Problem details: Set down a word-for-word copy of the data below, limited to the lines from the first through the line with "column name: price_total -> Cost Sum".

[Detected change data]
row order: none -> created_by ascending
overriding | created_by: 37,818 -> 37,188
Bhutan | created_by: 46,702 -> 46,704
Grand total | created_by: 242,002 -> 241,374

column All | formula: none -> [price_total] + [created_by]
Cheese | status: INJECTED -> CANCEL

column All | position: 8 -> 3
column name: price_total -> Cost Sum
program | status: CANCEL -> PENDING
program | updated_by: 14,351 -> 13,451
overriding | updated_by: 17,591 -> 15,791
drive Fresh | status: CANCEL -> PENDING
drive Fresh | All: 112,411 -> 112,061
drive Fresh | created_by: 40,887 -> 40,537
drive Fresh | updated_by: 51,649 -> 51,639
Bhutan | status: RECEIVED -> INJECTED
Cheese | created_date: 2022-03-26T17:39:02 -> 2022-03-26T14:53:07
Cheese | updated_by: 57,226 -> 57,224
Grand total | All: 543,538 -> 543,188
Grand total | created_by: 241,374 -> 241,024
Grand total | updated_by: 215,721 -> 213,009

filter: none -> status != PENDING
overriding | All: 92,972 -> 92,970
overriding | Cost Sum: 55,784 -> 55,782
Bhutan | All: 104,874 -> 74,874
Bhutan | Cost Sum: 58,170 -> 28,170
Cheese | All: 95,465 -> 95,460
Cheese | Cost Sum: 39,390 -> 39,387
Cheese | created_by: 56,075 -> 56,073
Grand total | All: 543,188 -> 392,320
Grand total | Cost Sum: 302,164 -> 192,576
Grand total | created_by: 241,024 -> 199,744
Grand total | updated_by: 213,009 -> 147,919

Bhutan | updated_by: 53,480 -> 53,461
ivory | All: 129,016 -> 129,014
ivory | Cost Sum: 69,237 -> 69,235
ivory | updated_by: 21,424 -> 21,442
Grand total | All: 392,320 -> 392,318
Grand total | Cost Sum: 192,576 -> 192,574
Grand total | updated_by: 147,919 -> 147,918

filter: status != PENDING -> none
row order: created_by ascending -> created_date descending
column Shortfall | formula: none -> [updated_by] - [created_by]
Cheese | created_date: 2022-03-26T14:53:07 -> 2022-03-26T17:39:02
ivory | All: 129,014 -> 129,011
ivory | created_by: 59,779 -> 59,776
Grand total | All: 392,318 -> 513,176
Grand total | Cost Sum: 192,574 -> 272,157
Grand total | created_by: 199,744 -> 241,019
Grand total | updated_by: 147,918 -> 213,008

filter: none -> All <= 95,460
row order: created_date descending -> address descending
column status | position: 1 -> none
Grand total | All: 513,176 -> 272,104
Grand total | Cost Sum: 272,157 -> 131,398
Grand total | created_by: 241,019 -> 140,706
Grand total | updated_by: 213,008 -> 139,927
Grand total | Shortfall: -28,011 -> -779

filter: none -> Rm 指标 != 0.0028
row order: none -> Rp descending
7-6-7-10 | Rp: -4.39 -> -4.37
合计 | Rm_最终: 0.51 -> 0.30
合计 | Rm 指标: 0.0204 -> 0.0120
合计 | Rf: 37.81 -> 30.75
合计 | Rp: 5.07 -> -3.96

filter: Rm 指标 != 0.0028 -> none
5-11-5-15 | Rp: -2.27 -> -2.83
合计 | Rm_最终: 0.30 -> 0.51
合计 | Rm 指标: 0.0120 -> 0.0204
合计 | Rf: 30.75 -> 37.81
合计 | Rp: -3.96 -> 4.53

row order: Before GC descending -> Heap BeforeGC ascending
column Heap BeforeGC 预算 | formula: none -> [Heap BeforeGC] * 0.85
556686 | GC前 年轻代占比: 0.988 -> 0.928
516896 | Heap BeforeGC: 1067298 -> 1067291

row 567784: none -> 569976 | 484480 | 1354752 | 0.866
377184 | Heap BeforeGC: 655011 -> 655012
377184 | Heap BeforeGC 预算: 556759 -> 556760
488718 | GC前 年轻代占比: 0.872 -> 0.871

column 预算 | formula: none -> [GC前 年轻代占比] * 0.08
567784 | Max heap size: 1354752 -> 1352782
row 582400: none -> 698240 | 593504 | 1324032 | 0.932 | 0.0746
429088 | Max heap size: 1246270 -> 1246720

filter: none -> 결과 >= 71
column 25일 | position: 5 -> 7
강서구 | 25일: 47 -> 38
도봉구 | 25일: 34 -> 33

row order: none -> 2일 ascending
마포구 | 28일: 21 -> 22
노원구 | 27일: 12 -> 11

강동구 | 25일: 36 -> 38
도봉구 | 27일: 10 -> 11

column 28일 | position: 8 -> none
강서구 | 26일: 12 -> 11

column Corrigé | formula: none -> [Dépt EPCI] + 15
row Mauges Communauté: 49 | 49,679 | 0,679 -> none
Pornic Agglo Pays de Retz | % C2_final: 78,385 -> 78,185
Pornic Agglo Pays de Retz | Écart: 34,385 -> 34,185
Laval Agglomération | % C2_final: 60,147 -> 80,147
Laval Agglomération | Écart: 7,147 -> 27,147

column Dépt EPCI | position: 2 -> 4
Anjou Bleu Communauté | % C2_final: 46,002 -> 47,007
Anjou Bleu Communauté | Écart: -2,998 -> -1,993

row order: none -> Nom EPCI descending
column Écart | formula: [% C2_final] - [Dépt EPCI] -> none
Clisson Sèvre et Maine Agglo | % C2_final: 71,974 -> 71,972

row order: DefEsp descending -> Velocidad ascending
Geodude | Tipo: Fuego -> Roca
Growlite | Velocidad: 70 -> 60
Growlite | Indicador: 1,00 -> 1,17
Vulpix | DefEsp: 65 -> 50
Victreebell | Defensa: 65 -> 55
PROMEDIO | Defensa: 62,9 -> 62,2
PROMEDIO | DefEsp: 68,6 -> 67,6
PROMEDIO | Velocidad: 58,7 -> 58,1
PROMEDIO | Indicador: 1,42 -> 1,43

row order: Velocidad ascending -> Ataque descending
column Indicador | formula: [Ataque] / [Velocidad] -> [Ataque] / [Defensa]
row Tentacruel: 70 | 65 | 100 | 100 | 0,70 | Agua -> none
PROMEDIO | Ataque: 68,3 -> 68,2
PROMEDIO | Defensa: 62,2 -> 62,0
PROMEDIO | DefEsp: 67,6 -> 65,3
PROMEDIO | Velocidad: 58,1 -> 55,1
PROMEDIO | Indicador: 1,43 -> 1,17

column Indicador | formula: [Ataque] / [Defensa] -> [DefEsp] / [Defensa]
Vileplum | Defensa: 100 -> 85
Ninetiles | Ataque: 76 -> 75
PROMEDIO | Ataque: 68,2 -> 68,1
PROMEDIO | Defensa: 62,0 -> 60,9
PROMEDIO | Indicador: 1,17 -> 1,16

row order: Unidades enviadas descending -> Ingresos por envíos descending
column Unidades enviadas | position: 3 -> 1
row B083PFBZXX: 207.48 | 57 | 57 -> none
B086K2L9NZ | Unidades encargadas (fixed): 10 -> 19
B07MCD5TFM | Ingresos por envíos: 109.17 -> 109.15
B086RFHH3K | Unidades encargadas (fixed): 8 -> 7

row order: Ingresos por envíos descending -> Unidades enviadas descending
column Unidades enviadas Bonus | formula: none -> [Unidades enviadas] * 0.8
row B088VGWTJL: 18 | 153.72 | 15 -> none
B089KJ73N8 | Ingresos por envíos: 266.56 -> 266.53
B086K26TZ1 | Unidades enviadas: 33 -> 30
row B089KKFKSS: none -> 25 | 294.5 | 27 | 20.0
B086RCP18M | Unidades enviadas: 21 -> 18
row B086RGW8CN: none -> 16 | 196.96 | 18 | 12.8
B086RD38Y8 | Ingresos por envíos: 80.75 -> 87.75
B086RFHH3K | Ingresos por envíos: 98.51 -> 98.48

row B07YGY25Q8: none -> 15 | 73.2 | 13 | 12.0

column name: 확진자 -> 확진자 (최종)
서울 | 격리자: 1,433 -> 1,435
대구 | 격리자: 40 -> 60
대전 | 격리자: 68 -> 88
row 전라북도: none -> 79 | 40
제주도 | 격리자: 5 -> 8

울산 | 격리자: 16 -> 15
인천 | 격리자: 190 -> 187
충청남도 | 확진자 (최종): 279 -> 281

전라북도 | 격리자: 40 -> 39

Solution to this problem:
row order: none -> created_by ascending
overriding | created_by: 37,818 -> 37,188
Bhutan | created_by: 46,702 -> 46,704
Grand total | created_by: 242,002 -> 241,374

column All | formula: none -> [price_total] + [created_by]
Cheese | status: INJECTED -> CANCEL

column All | position: 8 -> 3
column name: price_total -> Cost Sum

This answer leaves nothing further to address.